--- RECORDS SUPPLIED Enclosed Below ---
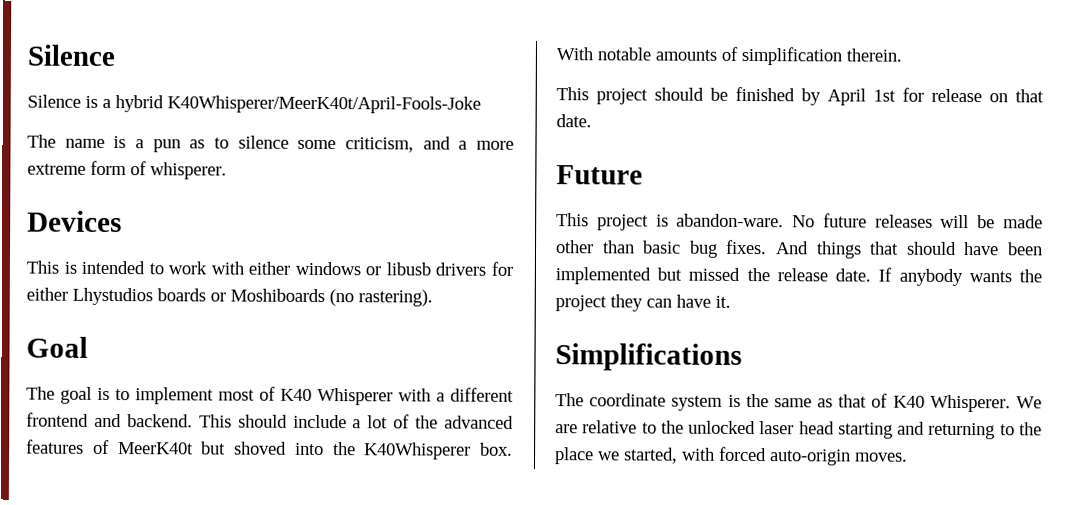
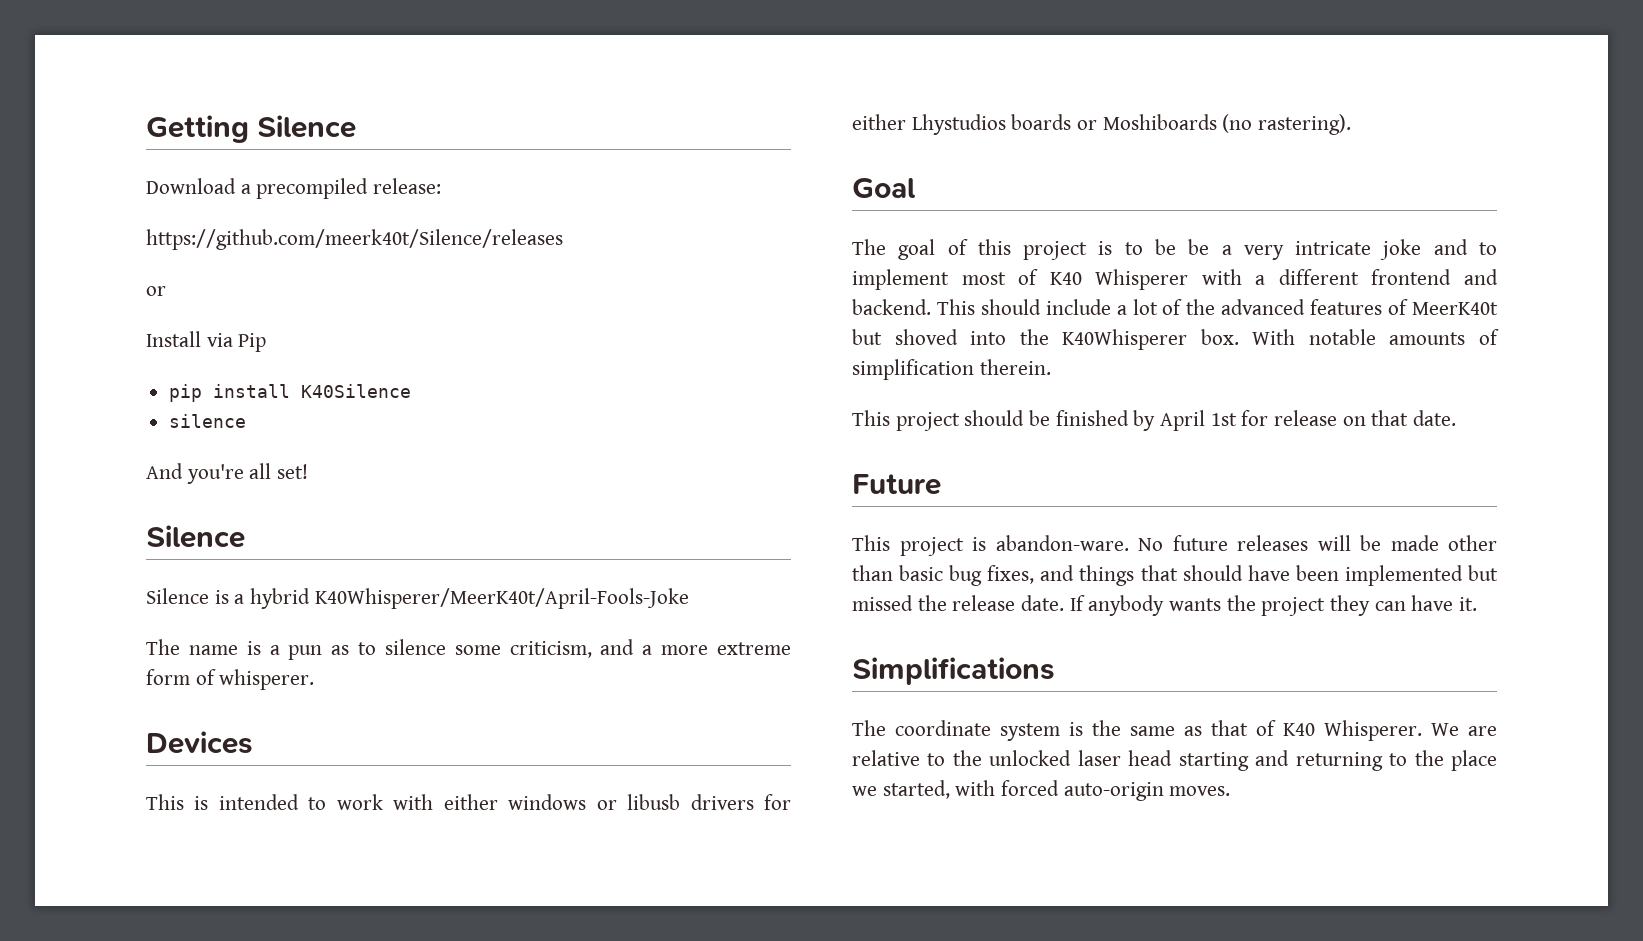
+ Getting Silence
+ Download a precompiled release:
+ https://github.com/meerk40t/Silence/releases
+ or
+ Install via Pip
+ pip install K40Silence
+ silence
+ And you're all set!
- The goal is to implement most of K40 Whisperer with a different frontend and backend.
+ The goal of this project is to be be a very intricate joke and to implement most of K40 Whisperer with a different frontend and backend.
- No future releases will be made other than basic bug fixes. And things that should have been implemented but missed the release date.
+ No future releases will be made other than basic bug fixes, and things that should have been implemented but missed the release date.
--- End of Enclosed RECORDS SUPPLIED ---
■ TASK BRIEF ■
Your output should be an exact transcription of the line that holds "- The goal is" and each line after it through the end of the listing above.

■ WRITTEN ANSWER ■
- The goal is to implement most of K40 Whisperer with a different frontend and backend.
+ The goal of this project is to be be a very intricate joke and to implement most of K40 Whisperer with a different frontend and backend.
- No future releases will be made other than basic bug fixes. And things that should have been implemented but missed the release date.
+ No future releases will be made other than basic bug fixes, and things that should have been implemented but missed the release date.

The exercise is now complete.